Fast ARMv6M mempy - Part 1 - ASM code
This is the 1st part of "Fast ARMv6M mempy":
- Part 1 - ASM code
- Part 2 - Options & Results
- Part 3 - Replace SDK memcpy
- Part 4 - Automated case generation
- Part 5 - Test function
- Part 6 - Benchmark function
Full code available at github (test project, only fast ARMv6M mempy).
Introduction
While working with a video application with a Raspberry Pi Pico (RP2040), I observed that memcpy performance was randomly dropping.
I found out that the slowdown happened when data was misaligned (data not aligned to 32 bit boundaries).
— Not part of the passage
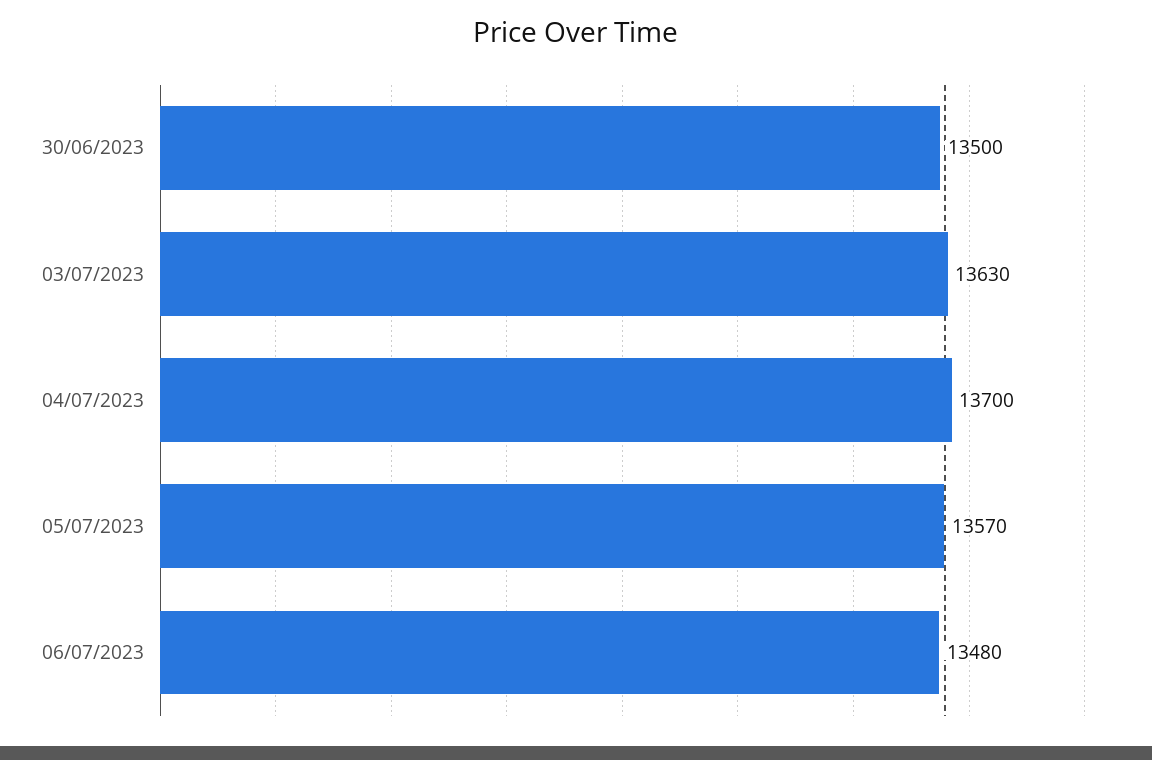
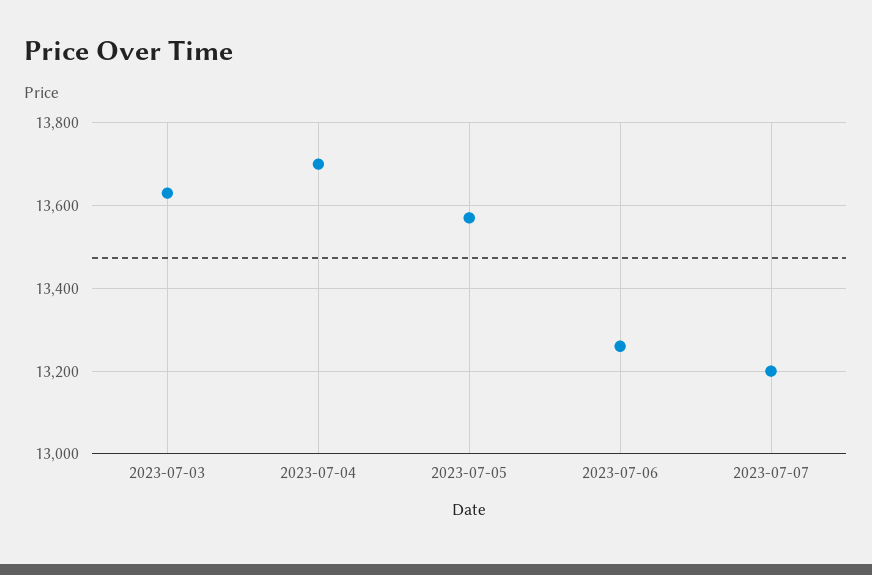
30/06/2023: 13500 -> none
06/07/2023: 13480 -> 13260
2023-07-07: none -> 13200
Digging in the ROM code I located the code for misaligned copy, "__memcpy_slow_lp" in bootrom_misc.S:
__memcpy_slow_lp:
sub r2, #1
ldrb r3, [r1, r2]
strb r3, [r0, r2]
bne __memcpy_slow_lp
It uses 7 cycles per byte.
Very slow compared to the copy loop used for aligned memory in the same ROM code:
// 16 byte loop
1:
ldmia r1!, {r3, r4, r5, r6}
stmia r0!, {r3, r4, r5, r6}
subs r2, #16
bcs 1b
That takes only 0.81 cycles per byte (13 cycles / 16 bytes)
It is so efficient due to the use of "ldmia"-"stmia" that load and store 4 words in one shot taking only 1 cycle per word in each instruction (+1 for the instruction itself).
In contrast, the original code uses "ldrb"-"strb" that load and store 1 byte at a time, taking 2 cycles for each instruction.
All this means that misaligned data copy was about 8.6 times slower than aligned data copy.
For programs handling graphics this can be a real problem, because it's one of those applications that moves big chunks of data that can be misaligned (moving graphics in 1px step).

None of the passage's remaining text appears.